UNIS/NAR/831
2 March 2004

Embargo: 3 March 2004
‏00.01 hours GMT

INCB Concerned about Failure of Turkmenistan to Cooperate with International Community in the Fight against Illicit Drugs

VIENNA, 2 March (UN Information Service) -- Turkmenistan’s lack of cooperation with the international community in the fight against illicit drugs has drawn strong criticism from the International Narcotics Control Board (INCB) in the Annual Report of the Vienna-based body released here today. Active cooperation of Turkmenistan, a country which has more than 700 km of common borders with Afghanistan is essential for the success of global efforts to prevent smuggling of illicit drugs from and precursor chemicals to Afghanistan.

The Board called already last year in its Annual Report on the Government of Turkmenistan to improve its data collection and reporting mechanisms and to share drug related statistics with international organizations. The Board was concerned by the fact that the Turkmen authorities had not reported to INCB any seizures of opiates and precursor chemicals since 2000, although significant quantities had been seized in previous years.

Turkmenistan is the only neighbouring country of Afghanistan, which is not yet participating in Operation Topaz, an international monitoring operation which was launched by INCB in 2001 focusing on acetic anhydride, a critical chemical used in the illicit manufacture of heroin. The Board urges the Government of Turkmenistan to join Operation Topaz without delay in order to ensure that traffickers will not use that country to smuggle acetic anhydride to Afghanistan.
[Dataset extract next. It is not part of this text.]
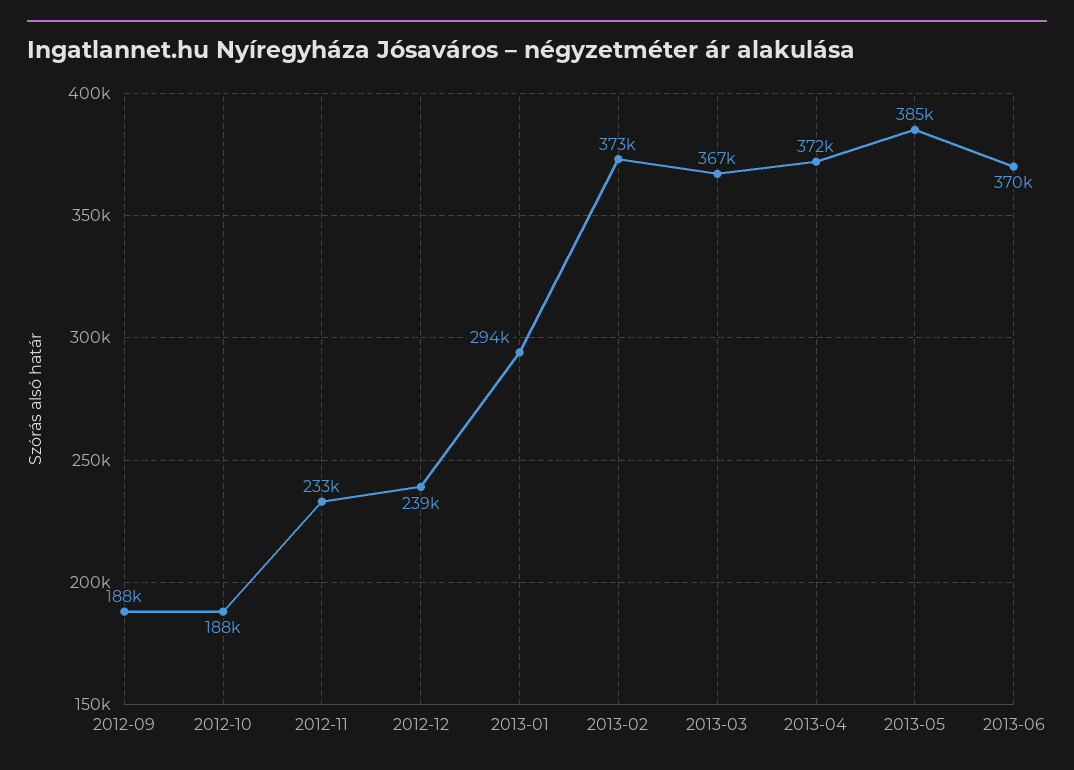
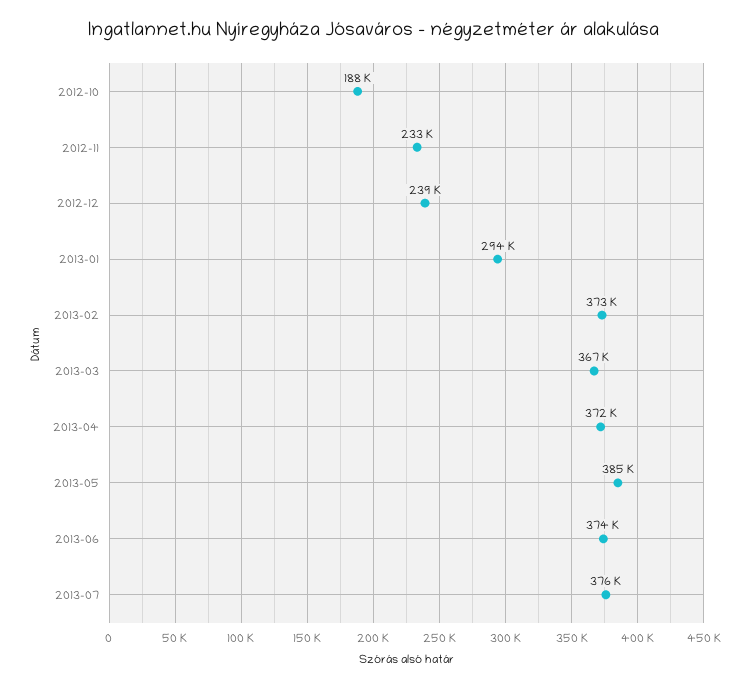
2012-09: 188000 -> none
2013-06: 370000 -> 374000
2013-07: none -> 376000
The Board is also concerned that Turkmenistan has failed to take part in several regional and sub-regional drug control activities or was not actively participating in those cooperation arrangements, which it had formally joined. The Board refers specifically to a seminar which INCB co-organized in August 2003 in Almaty, Kazakhstan, in order to strengthen the capacity of countries in Central Asia to prevent the diversion of narcotic drugs, psychotropic substances and precursor chemicals from licit manufacture and trade into illicit channels. Turkmenistan was the only country in the region which did not participate in that seminar. Similarly, Turkmenistan was the only country from Central Asia that did not attend the Third Anti-Narcotics Regional Training Exercise for police and customs officers, which was held in Tehran in December 2002.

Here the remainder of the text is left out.